Here's another way to celebrate July Fourth -- by reading about Nat Turner's rebellion. Today a new website on the Nat Turner rebellion has gone live -- you may recall that Turner first planned his rebellion for July Fourth, 1831. The website is terrific -- it has a ton of information on Turner's rebels, the community, maps, and the aftermath. Faculty lounge readers may be particularly interested in the material on the trials and the petitions to the legislature to ask for compensation for slaves who were killed during the rebellion.
I find two petitions of particular interest. First is one that asks for the entire community to bear the loss rather than an individual slaveowner -- and it cites legislation as far back as 1691. Talk about applied legal history. Another one is for the slave Alfred, who was executed during the rebellion by a militia company from Greensville. I think it's Alfred whose severed head gave rise to the road "Blackhead Signpost Road." What interests me about that petition is how much it conveys the brutality of the suppression of the rebellion.
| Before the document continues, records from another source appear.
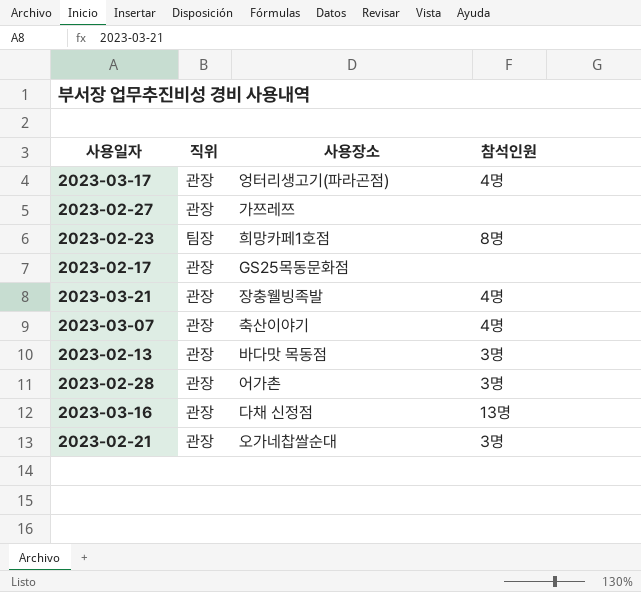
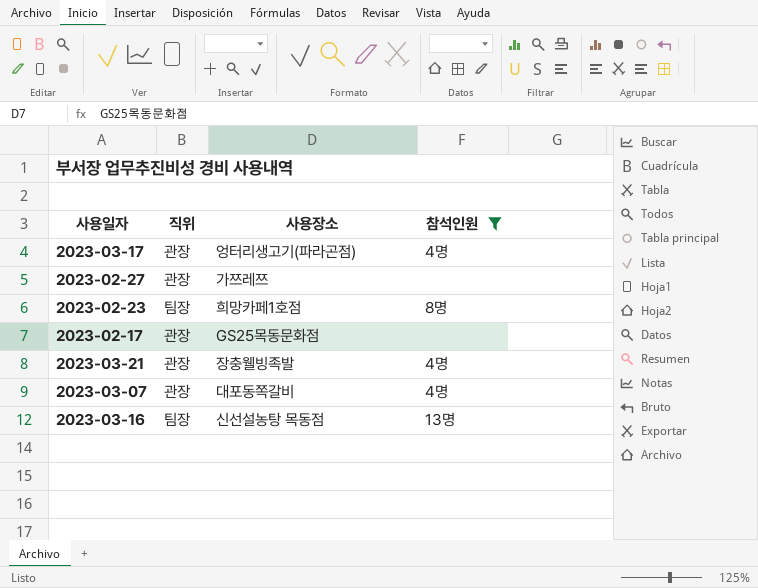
filter: none -> 참석인원 != 3명
2023-03-07 | 사용장소: 축산이야기 -> 대포동쪽갈비
2023-03-16 | 직위: 관장 -> 팀장
2023-03-16 | 사용장소: 다채 신정점 -> 신선설농탕 목동점

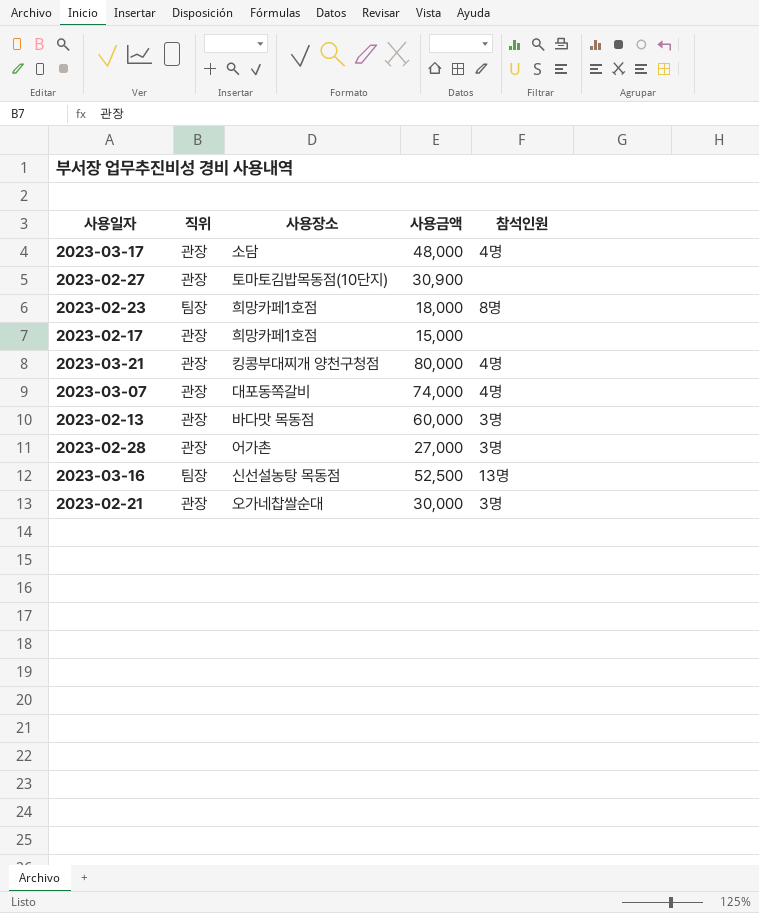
filter: 참석인원 != 3명 -> none
column 사용금액 | position: none -> 4
2023-03-17 | 사용장소: 엉터리생고기(파라곤점) -> 소담
2023-02-27 | 사용장소: 가쯔레쯔 -> 토마토김밥목동점(10단지)
2023-02-17 | 사용장소: GS25목동문화점 -> 희망카페1호점
2023-03-21 | 사용장소: 장충웰빙족발 -> 킹콩부대찌개 양천구청점

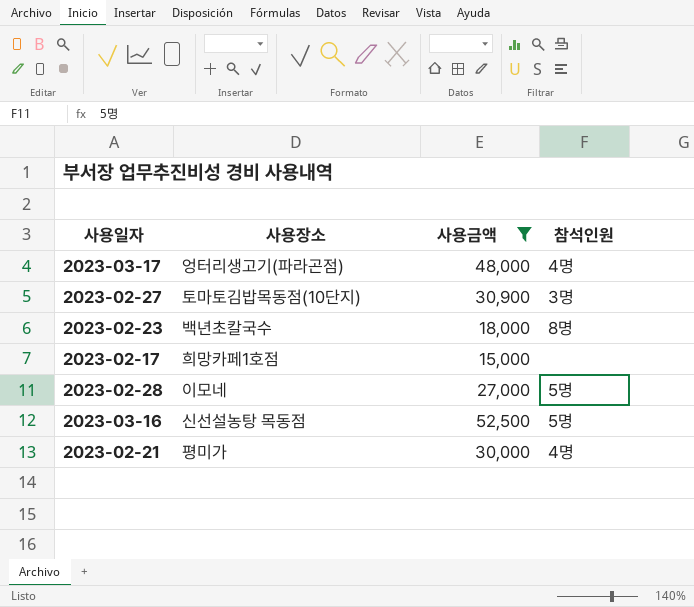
filter: none -> 사용금액 <= 52,500
column 직위 | position: 2 -> none
2023-03-17 | 사용장소: 소담 -> 엉터리생고기(파라곤점)
2023-02-27 | 참석인원: none -> 3명
2023-02-23 | 사용장소: 희망카페1호점 -> 백년초칼국수
2023-02-28 | 사용장소: 어가촌 -> 이모네
2023-02-28 | 참석인원: 3명 -> 5명
2023-03-16 | 참석인원: 13명 -> 5명
2023-02-21 | 사용장소: 오가네찹쌀순대 -> 평미가
2023-02-21 | 참석인원: 3명 -> 4명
Anyway, the website is a great resource for primary sources. It was put together by Sarah N. Roth of Widener University's history department. You may recall that I wrote some about her book Gender and Race in Antebellum Popular Culture last fall. And if you're interested in the trials and the lawyers involved, I have an article on them.
The image is the Sussex County Courthouse, the county just west of Southampton. About a dozen suspected rebels were tried there. And its Confederate monument is worth some attention -- because it has a starker than usual defense of the War and because it incorporates by reference material in the county clerk's office. I thought about using the Southampton County Courthouse, but that was built shortly after the rebellion trials.
As I say, check out natturnerproject.org!